* **EXERCISE GOAL**
Whenever a line below mentions the word "align", that line should be copied.

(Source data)
--
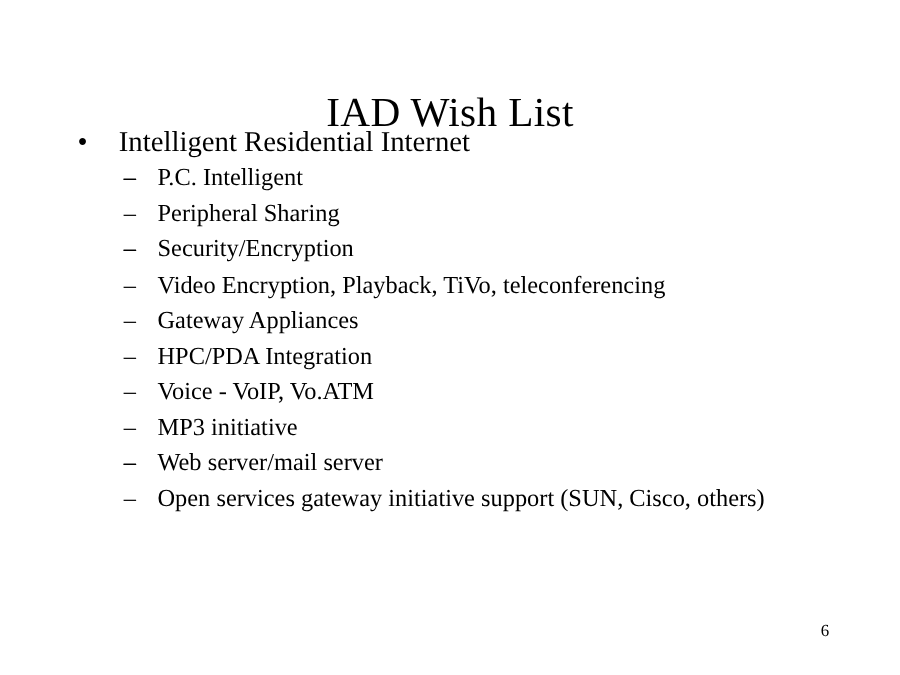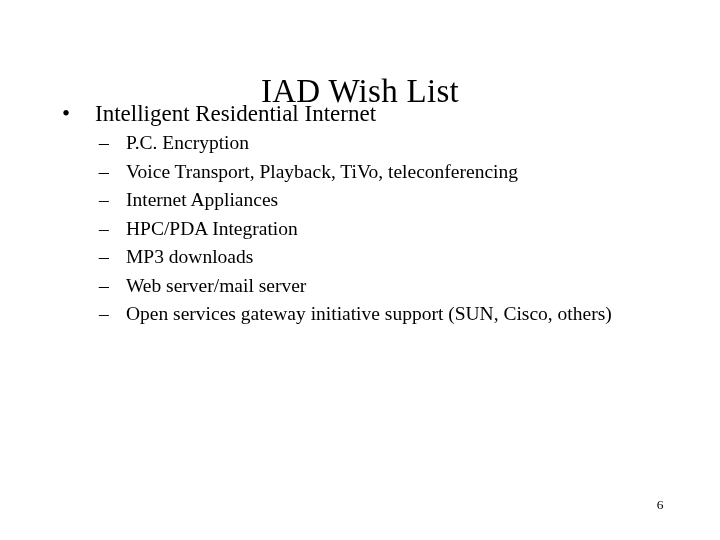--- a/index.html
+++ b/index.html
@@ -107,57 +107,60 @@
     </div>
 
     <div class="l2-list">
 
       <div class="l2-item">
         <span class="bullet-glyph">–</span>
       </div>
 
       <div class="l2-item">
         <span class="bullet-glyph">–</span>
-        <span>P.C. Encryption</span>
+        <span>P.C. Intelligent</span>
+      </div>
+
+      <div class="l2-item">
+        <span class="bullet-glyph">–</span>
+        <span>Peripheral Sharing</span>
       </div>
 
       <div class="l2-item">
         <span class="bullet-glyph">–</span>
       </div>
 
       <div class="l2-item">
         <span class="bullet-glyph">–</span>
+        <span>Security/Encryption</span>
       </div>
 
       <div class="l2-item">
         <span class="bullet-glyph">–</span>
+        <span>Video Encryption, Playback, TiVo, teleconferencing</span>
       </div>
 
       <div class="l2-item">
         <span class="bullet-glyph">–</span>
-        <span>Voice Transport, Playback, TiVo, teleconferencing</span>
-      </div>
-
-      <div class="l2-item">
-        <span class="bullet-glyph">–</span>
-        <span>Internet Appliances</span>
+        <span>Gateway Appliances</span>
       </div>
 
       <div class="l2-item">
         <span class="bullet-glyph">–</span>
         <span>HPC/PDA Integration</span>
       </div>
 
       <div class="l2-item">
         <span class="bullet-glyph">–</span>
+        <span>Voice - VoIP, Vo.ATM</span>
       </div>
 
       <div class="l2-item">
         <span class="bullet-glyph">–</span>
-        <span>MP3 downloads</span>
+        <span>MP3 initiative</span>
       </div>
 
       <div class="l2-item">
         <span class="bullet-glyph">–</span>
       </div>
 
       <div class="l2-item">
         <span class="bullet-glyph">–</span>
         <span>Web server/mail server</span>
       </div>

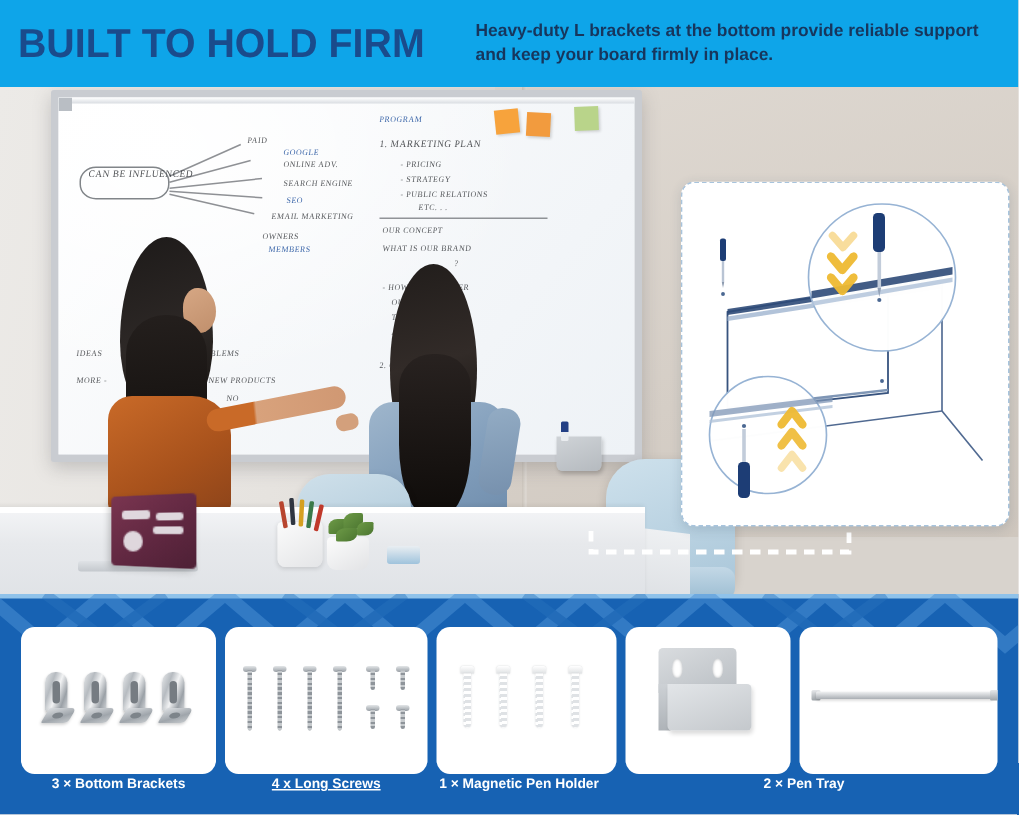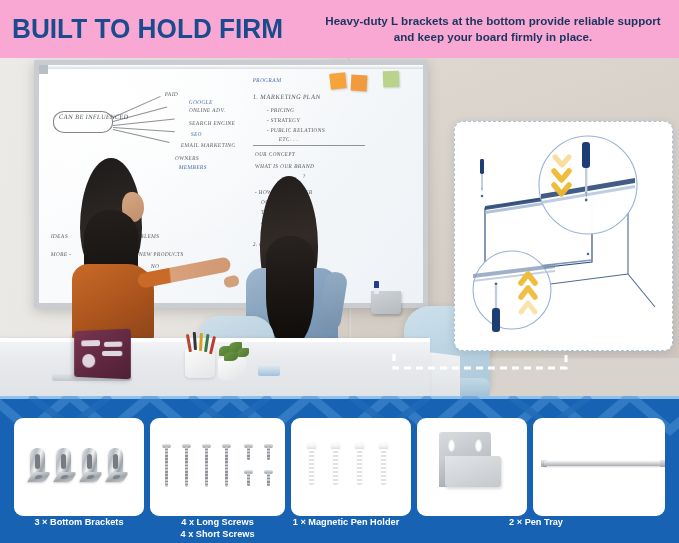--- a/index.html
+++ b/index.html
@@ -11,40 +11,40 @@
     background: #ffffff;
     overflow: hidden;
     position: relative;
   }
 
   
   #header {
     position: absolute;
     left: 0; top: 0;
     width: 679px; height: 58px;
-    background: #f9a8d4;
+    background: #0ea5e9;
     z-index: 30;
   }
   #header-title {
     position: absolute;
     left: 12px; top: 14px;
     font-size: 27px;
     font-weight: bold;
     letter-spacing: 0px;
     color: #1a4b8c;
     font-family: "Liberation Sans", sans-serif;
     white-space: nowrap;
     transform: scaleX(0.97);
     transform-origin: left center;
   }
   #header-subtitle {
     position: absolute;
     right: 10px; top: 13px;
     width: 352px;
-    text-align: center;
+    text-align: left;
     font-size: 11.6px;
     line-height: 16px;
     color: #17365d;
     font-weight: bold;
     font-family: "Liberation Sans", sans-serif;
   }
 
   
   #photo {
     position: absolute;
@@ -430,21 +430,21 @@
   .part-label {
     color: #ffffff;
     font-size: 9.2px;
     font-weight: bold;
     text-align: center;
     line-height: 11.5px;
     padding-top: 1px;
     font-family: "Liberation Sans", sans-serif;
   }
   .part-label.l1 { flex: 0 0 130px; }
-  .part-label.l2 { flex: 0 0 135px; }
+  .part-label.l2 { flex: 0 0 135px; text-decoration: underline; }
   .part-label.l3 { flex: 0 0 120px; }
   .part-label.l4 { flex: 0 0 110px; }
   .part-label.l5 { flex: 1 1 auto; }
 
   
   .bracket {
     position: absolute;
     width: 17px; height: 34px;
   }
   .bracket-back {
@@ -858,18 +858,17 @@
       <div id="pt-cap-l"></div>
       <div id="pt-bar"></div>
       <div id="pt-cap-r"></div>
     </div>
   </div>
 
   <div id="labels-row">
     <div class="part-label l1">3 × Bottom Brackets</div>
     <div class="part-label l2">
       <div>4 x Long Screws</div>
-      <div>4 x Short Screws</div>
     </div>
     <div class="part-label l4">1 × Magnetic Pen Holder</div>
     <div class="part-label l5">2 × Pen Tray</div>
   </div>
 </div>
 
 </body></html>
--
* **SOLVED EXERCISE**
-    text-align: center;
+    text-align: left;
     text-align: center;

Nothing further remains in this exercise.